WORK INSTRUCTIONS — Leaving the pictures aside, transcribe the data below exactly.
** Opening TASK INPUT block **
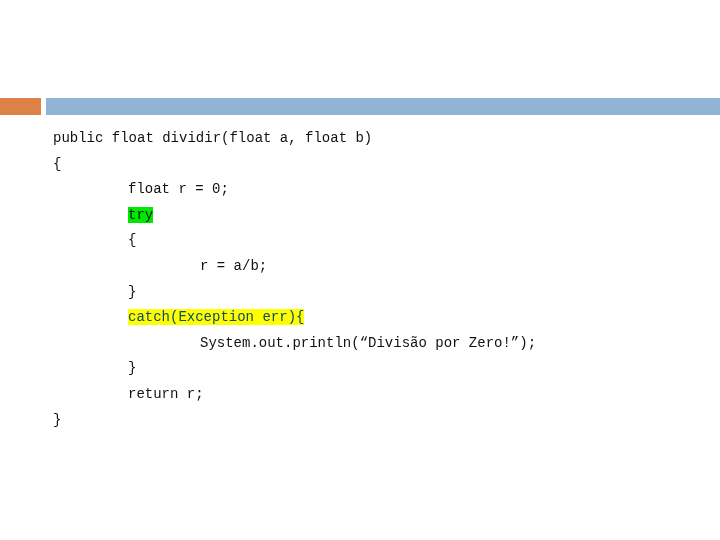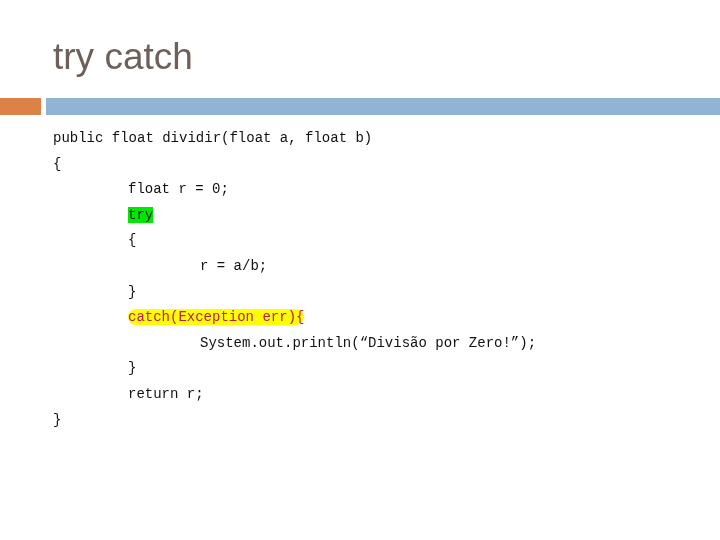--- a/index.html
+++ b/index.html
@@ -97,7 +97,6 @@
 
 <div class="slide">
 
-  <div class="slide-title">try catch</div>
 
   <div class="divider">
     <div class="divider-accent"></div>

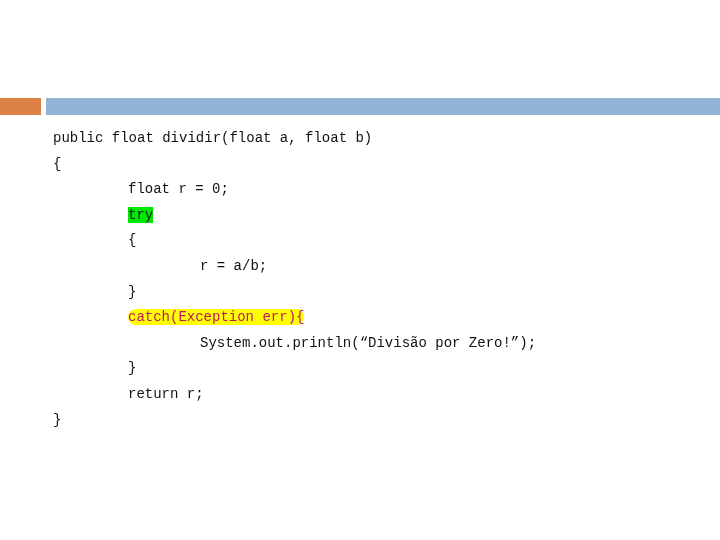--- a/index.html
+++ b/index.html
@@ -88,8 +88,7 @@
   }
   .hl-yellow .txt {
     background: #ffff00;
-    color: #be185d;
-    border-radius: 8px;
+    color: #0c4a6e;
   }
 </style>
 </head>

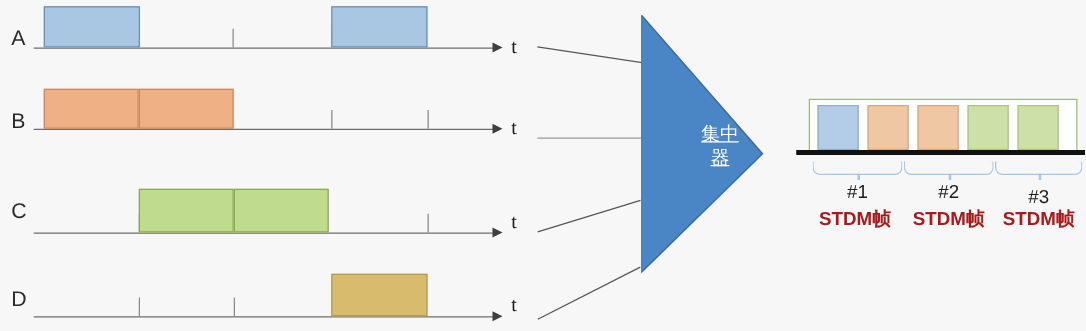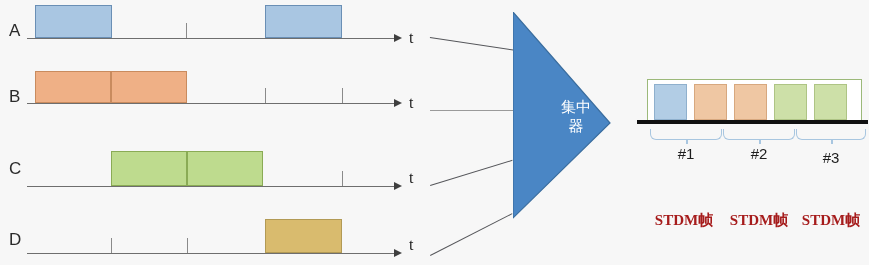--- a/index.html
+++ b/index.html
@@ -69,6 +69,7 @@
     text-align: center;
     font-family: "DejaVu Sans", sans-serif;
     letter-spacing: 0px;
+    text-decoration: underline;
   }
   .link-line {
     position: absolute;

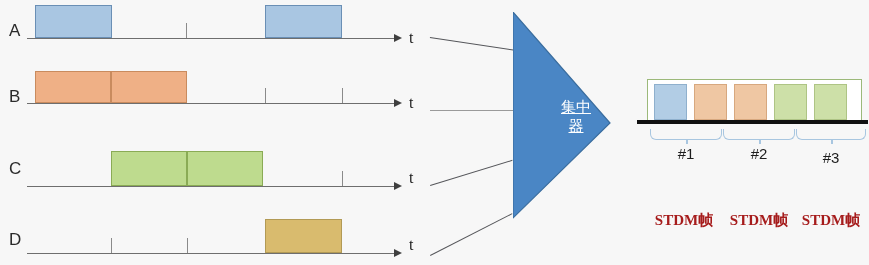--- a/index.html
+++ b/index.html
@@ -132,10 +132,9 @@
     font-weight: bold;
     color: #a61c1c;
     text-align: center;
-    font-family: Liberation Serif, serif;
+    font-family: Liberation Sans, sans-serif;
     line-height: 1;
     white-space: nowrap;
-    margin-top: 45px;
   }
 </style>
 </head>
** Closing TASK INPUT block **
REPLY TO THE EXERCISE —
--- a/index.html
+++ b/index.html
@@ -97,7 +97,6 @@
 
 <div class="slide">
 
-  <div class="slide-title">try catch</div>
 
   <div class="divider">
     <div class="divider-accent"></div>

--- a/index.html
+++ b/index.html
@@ -88,8 +88,7 @@
   }
   .hl-yellow .txt {
     background: #ffff00;
-    color: #be185d;
-    border-radius: 8px;
+    color: #0c4a6e;
   }
 </style>
 </head>

--- a/index.html
+++ b/index.html
@@ -69,6 +69,7 @@
     text-align: center;
     font-family: "DejaVu Sans", sans-serif;
     letter-spacing: 0px;
+    text-decoration: underline;
   }
   .link-line {
     position: absolute;

--- a/index.html
+++ b/index.html
@@ -132,10 +132,9 @@
     font-weight: bold;
     color: #a61c1c;
     text-align: center;
-    font-family: Liberation Serif, serif;
+    font-family: Liberation Sans, sans-serif;
     line-height: 1;
     white-space: nowrap;
-    margin-top: 45px;
   }
 </style>
 </head>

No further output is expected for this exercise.